Announcement

Collapse
No announcement yet.
X
  • Filter
  • Time
  • Show
Clear All
new posts

  • How to write correct svyset?

    Dear all,

    I am using Labor Force Survey data in a logit analysis, and therefore need help with svyset before I run my regression.
    However, I am having trouble doing this as I am not very familiar with svyset. (I am only analyzing a sub-population, only individuals who are employed.)

    I am supposed to follow this structure according to: https://www.stata.com/support/faqs/s...stage-designs/

    Code:
     svyset su1 [pw=pwt], strata(strata1) fpc(fpc1) /// || su2, fpc(fpc2) || _n, fpc(fpc3)

    Is this correct? Should the urban rural variable be included somewhere?
    Code:
             
    svyset psu [pweight = weight], strata(prov)
    Any pointers are greatly appreciated!

    Thank you very much!


    - - - -
    The sampling design is as follows according to: http://catalog.ihsn.org/index.php/ca...tab=study-desc

    The sample size of the survey is 50,640 households per quarter, equivalent to 16,880 households per month. Sample size was designed to ensure the statistical significance of data for region by quarter and for province by year. Households were randomly selected from the 15% sample enumeration areas of the Population and Housing Census 2009 following a two-stage procedure:
    1. Selecting enumeration areas
    2. Selecting households. All residents ages 15 and above were interviewed and enumerated.

    Sample Frame: The sample of the 2013 Labour force survey is the two-stage stratified sample, presented for the whole country, urban/rural areas; 6 socio-economic regions, Hanoi and Ho Chi Minh City for quarterly and all centrally governed cities/provinces for yearly. Each centrally governed province, city constitutes a main stratum with two sub-stratums of urban areas and rural areas. The sample frame is the 15% sample enumeration areas of the 2009 Population and Housing Census.

    Sample design: The survey followed a two-stage stratified sampling procedure designed as follows:
    - Stage 1 (selecting enumeration areas): Each centrally governed city/province constitutes a main stratum, after that, each main stratum was divided into 2 sub-stratums within each representing "urban" and "rural" areas.
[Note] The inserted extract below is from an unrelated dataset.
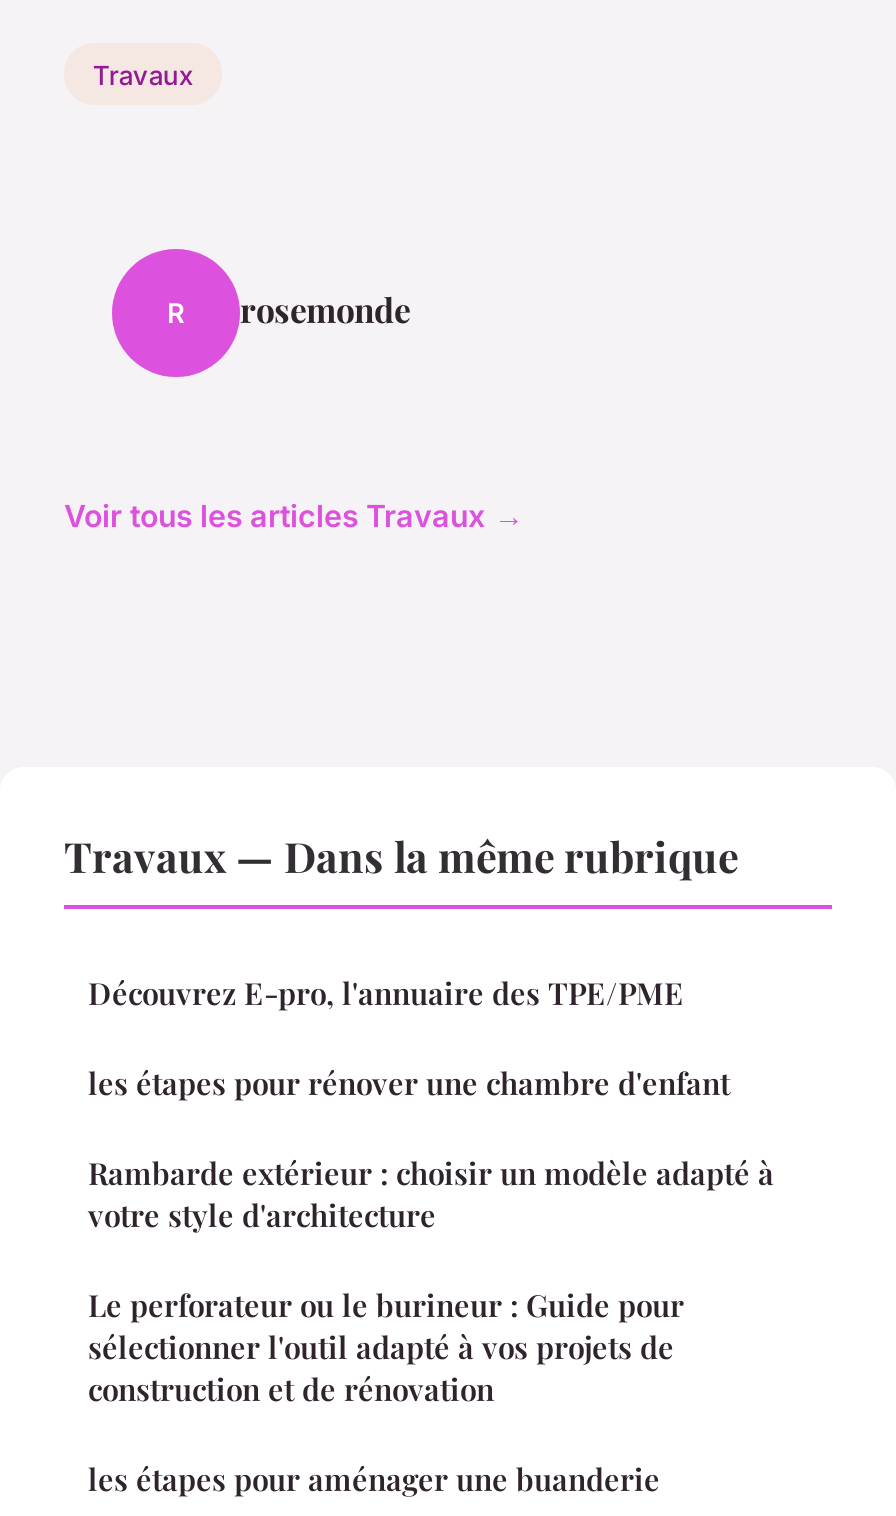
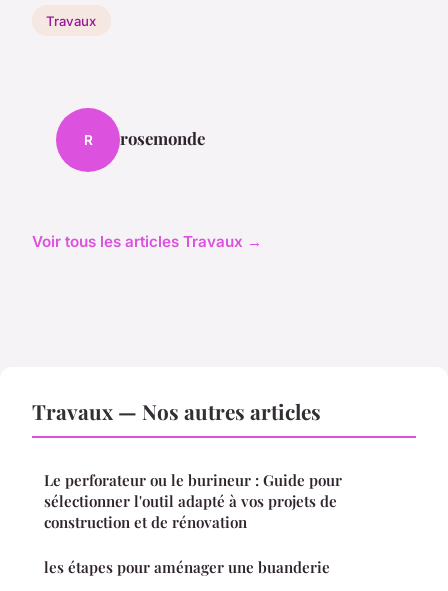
[64,828,774,1236] Travaux — Dans la même rubrique | Découvrez E-pro, l'annuaire des TPE/PME | les étapes pour rénover une chambre d'enfant | Rambarde extérieur : choisir un modèle adapté à | votre style d'architecture -> [32,397,321,425] Travaux — Nos autres articles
Then, the list of enumeration areas of cities/provinces (the master sampling frame was taken from the sampling frame 15% of the Population and Housing Census 2009) was divided into 2 independent samples (urban and rural) and enumeration areas were chosen by the Kish method.

    - Stage 2 (selecting households): for each enumeration area defined in stage 1, 15 enumeration households (55 provinces) or 20 enumeration households (8 provinces: ) were systematically chosen.
    Last edited by Kim Veloso; 22 Jun 2018, 11:17.

  • #2
    You haven't given us much to go on. Name the important design variables mentioned in the document: main strata; the urban/rural variable (if there is one); enumeration areas; and hh id ; respondent id; the design weight.
    Steve Samuels
    Statistical Consulting
    [email protected]

    Stata 14.2

    Comment


    • #3
      Steve,

      Allow me to join this thread as this is relevant to the ongoing discussion.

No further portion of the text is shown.